Simin Behbahani


Simin Behbahani, her surname also appears as Bihbahani was a prominent Iranian contemporary poet, lyricist and activist. She is known for her poems in a ghazal-style of poetic form. She was an icon of modern Persian poetry, Iranian intelligentsia and literati who affectionately refer to her as the lioness of Iran. She was nominated twice for the Nobel Prize in literature, and "received many literary accolades around the world."

Biography

Simin Behbahani, whose name at birth was Simin Khalili , was the daughter of Abbās Khalili, poet, writer and editor of the Eghdām newspaper, and Fakhr-e Ozmā Arghun, poet and teacher of the French language. Abbās Khalili wrote poetry in both Persian and Arabic and translated some 1100 verses of Ferdowsi's Shahnameh into Arabic. Fakhr-e Ozmā Arghun was one of the progressive women of her time and a member of Kānun-e Nesvān-e Vatan'khāh between 1925 and 1929. When being trained as a midwife, she got accused of writing an article against the school and criticizing it. Due to this false accusation, she was dismissed from the school and that was when she became a member of the communist Tudeh Party. In addition to her membership of Hezb-e Democrāt and Kānun-e Zanān, she was for a time Editor of the Āyandeh-ye Iran newspaper. She taught French at the secondary schools Nāmus, Dār ol-Mo'allemāt and No'bāvegān in Tehran.
Simin Behbahani started writing poetry at twelve and published her first poem at the age of fourteen. She used the "Char Pareh" style of Nima Yooshij and subsequently turned to ghazal.

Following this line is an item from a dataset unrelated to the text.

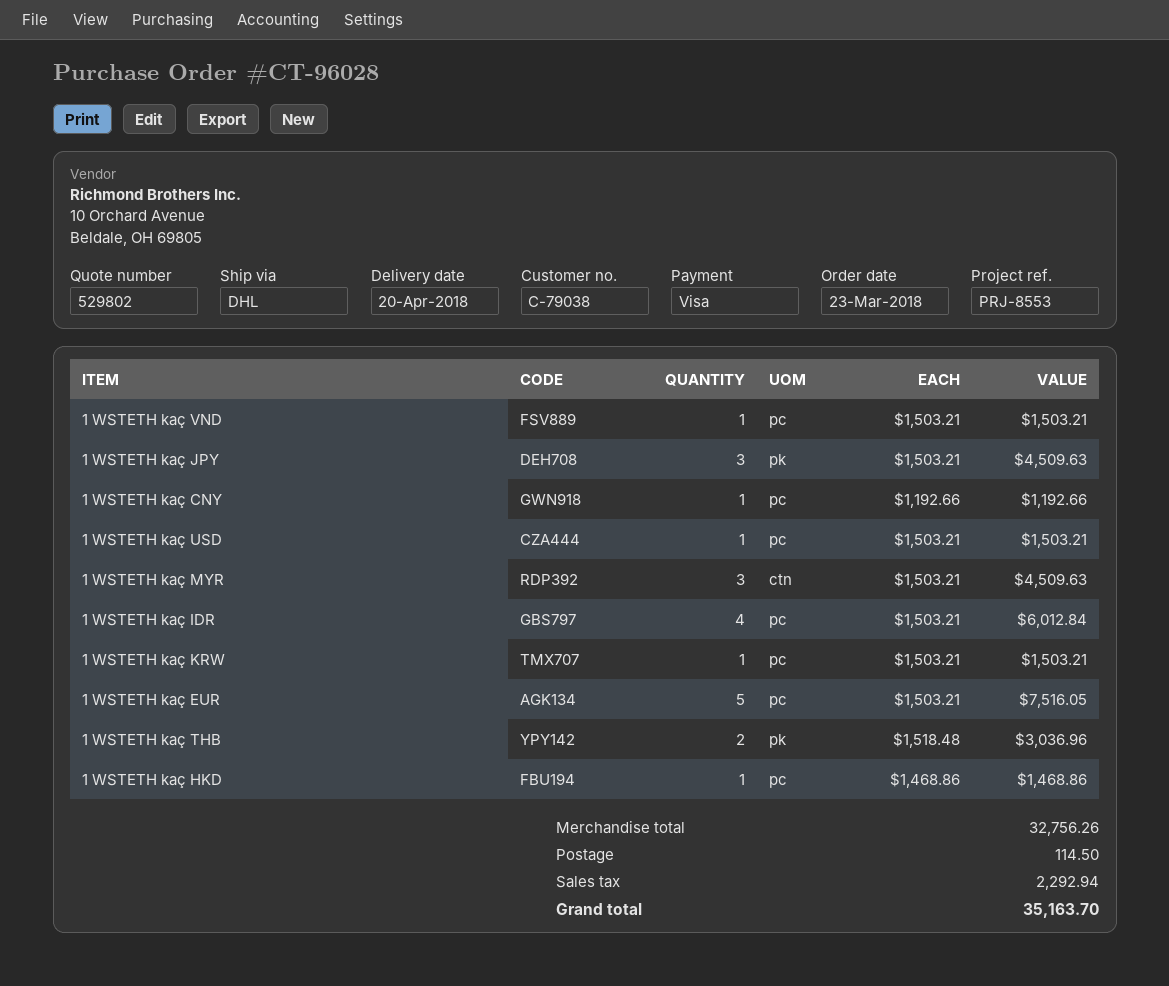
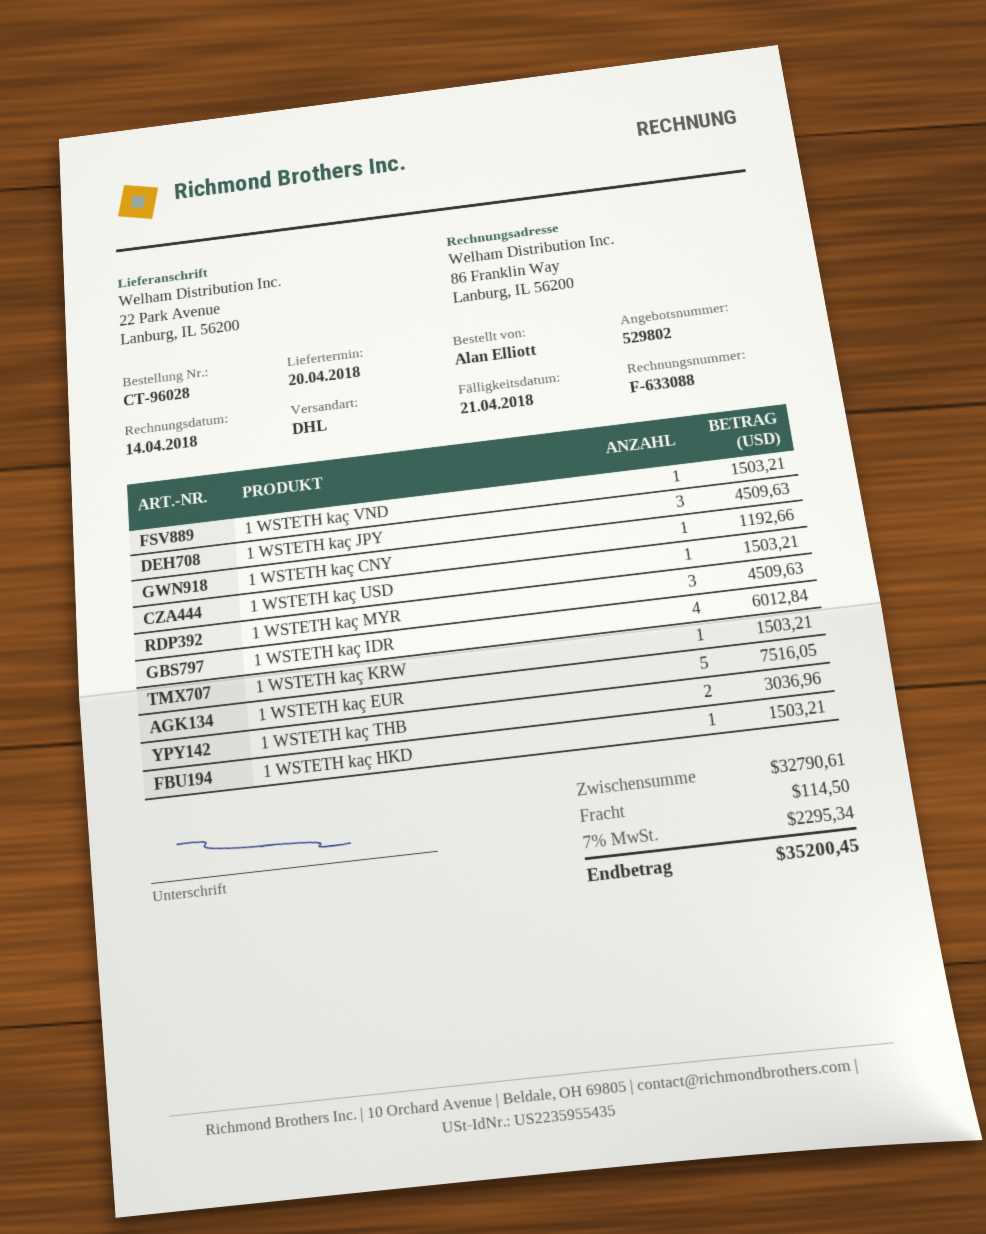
1 WSTETH kaç HKD: 1 for 1468.86 -> 1 for 1503.21
subtotal: 32756.26 -> 32790.61
tax: 2292.94 -> 2295.34
total: 35163.70 -> 35200.45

Behbahani contributed to a historic development by adding theatrical subjects and daily events and conversations to poetry using the ghazal style of poetry. She has expanded the range of the traditional Persian verse forms and has produced some of the most significant works of the Persian literature in the 20th century.
She was President of the Iranian Writers' Association and was nominated for the Nobel Prize in Literature in 1999 and 2002. In 2013, she was awarded the Janus Pannonius Grand Prize for Poetry.
In early March 2010, she could not leave the country due to official prohibitions. As she was about to board a plane to Paris, police detained her and interrogated her "all night long". She was released but without her passport. Her English translator expressed surprise at the arrest as detention as Behbahani was then 82 and nearly blind, "we all thought that she was untouchable."

Personal life

She had two marriages, the first was to Hassan Behbahani and it ended in divorce. She had three children from her first marriage, one daughter and two sons. Her second marriage was to Manuchehr Koushyar and it ended when he died in 1984.

Death

Behbahani was hospitalized on 6 August 2014. She remained in coma from 6 August until her death on 19 August 2014, and died in Tehran's Pars Hospital of Pulmonary heart disease at the age of 87. Her funeral, attended by thousands, was held on 22 August in Vahdat Hall, and her body was buried at Behesht-e Zahra.